Work to be completed:
Bring together every line in the data that includes "item".

Data excerpts:
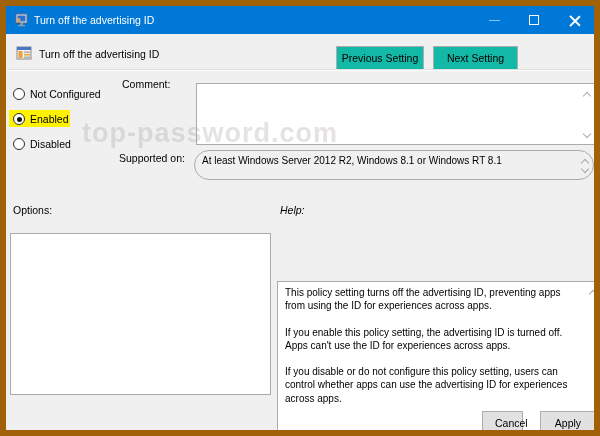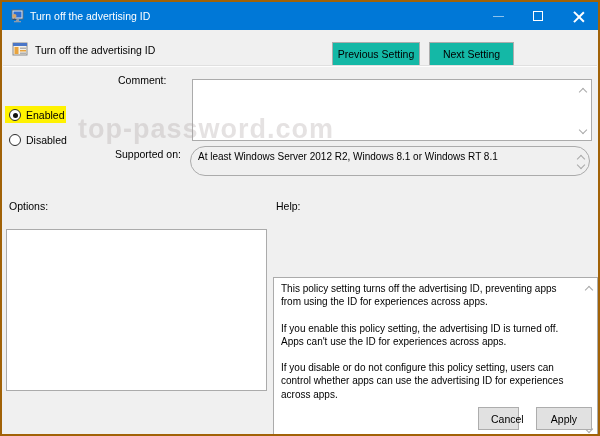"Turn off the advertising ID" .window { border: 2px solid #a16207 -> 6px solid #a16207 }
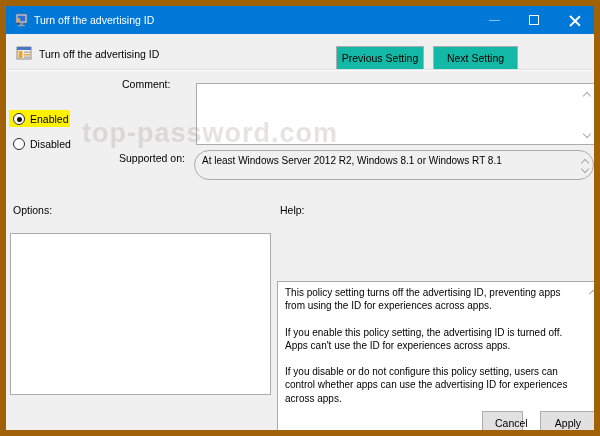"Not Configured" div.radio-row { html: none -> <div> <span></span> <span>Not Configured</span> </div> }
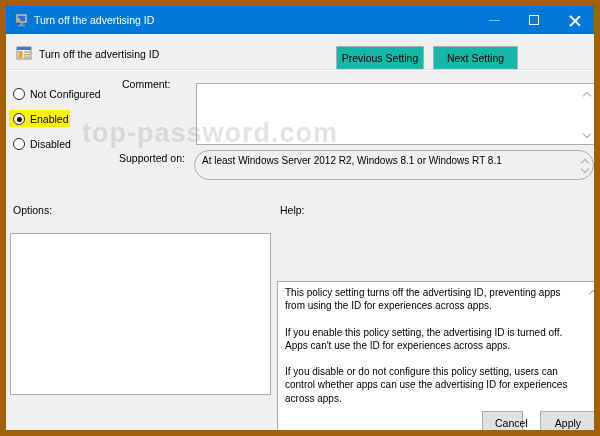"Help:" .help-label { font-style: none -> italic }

---

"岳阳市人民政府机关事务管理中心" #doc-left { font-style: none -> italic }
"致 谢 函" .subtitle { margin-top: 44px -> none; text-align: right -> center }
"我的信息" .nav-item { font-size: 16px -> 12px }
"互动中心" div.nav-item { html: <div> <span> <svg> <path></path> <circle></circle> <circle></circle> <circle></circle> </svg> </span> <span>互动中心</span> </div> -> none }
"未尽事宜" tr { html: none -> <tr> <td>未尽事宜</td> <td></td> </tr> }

...

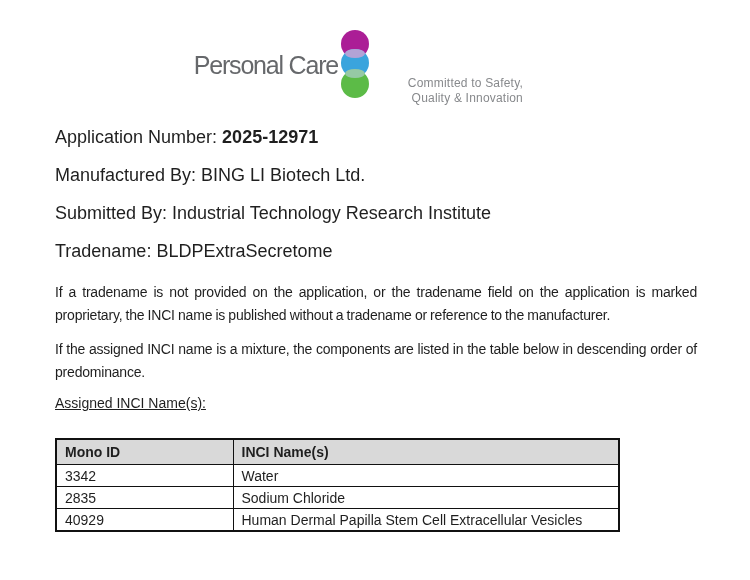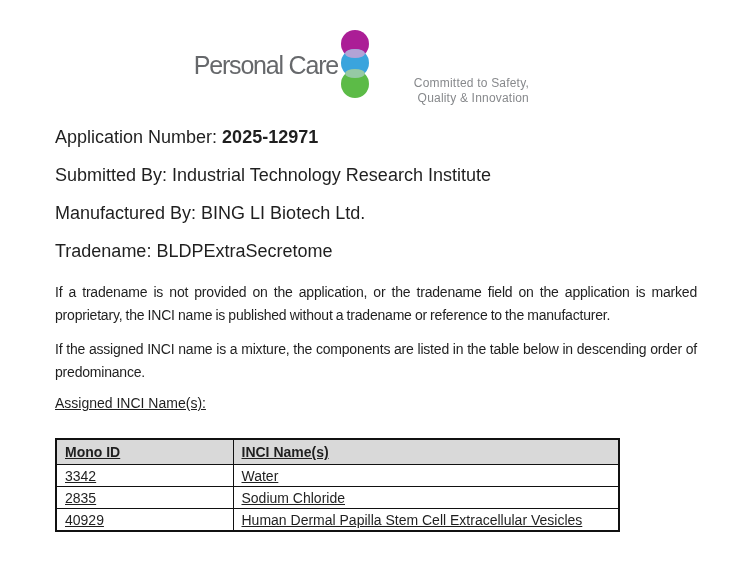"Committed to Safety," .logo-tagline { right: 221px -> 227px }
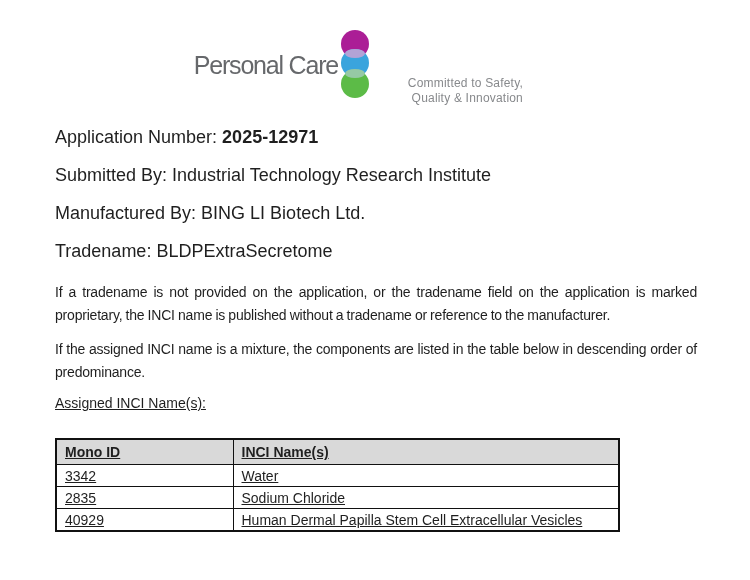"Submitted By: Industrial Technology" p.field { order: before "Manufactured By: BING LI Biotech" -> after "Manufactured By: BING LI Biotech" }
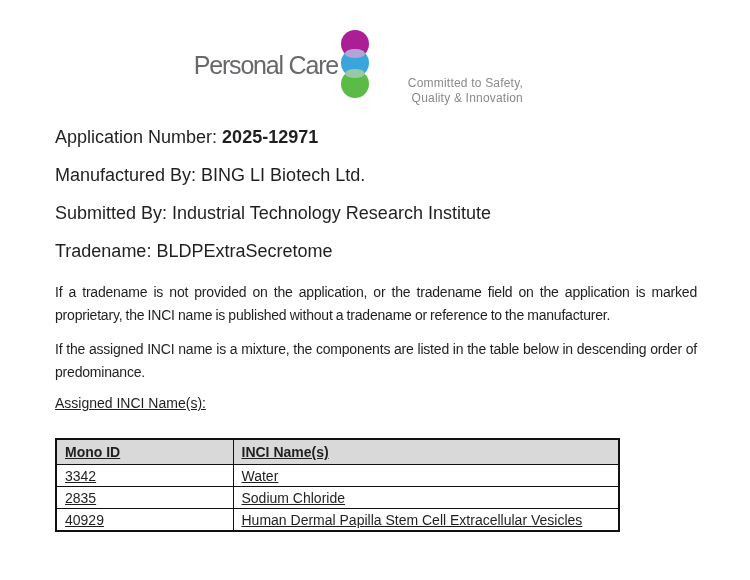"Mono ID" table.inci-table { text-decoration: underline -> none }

Exercise solution:
"我的信息" .nav-item { font-size: 16px -> 12px }
"互动中心" div.nav-item { html: <div> <span> <svg> <path></path> <circle></circle> <circle></circle> <circle></circle> </svg> </span> <span>互动中心</span> </div> -> none }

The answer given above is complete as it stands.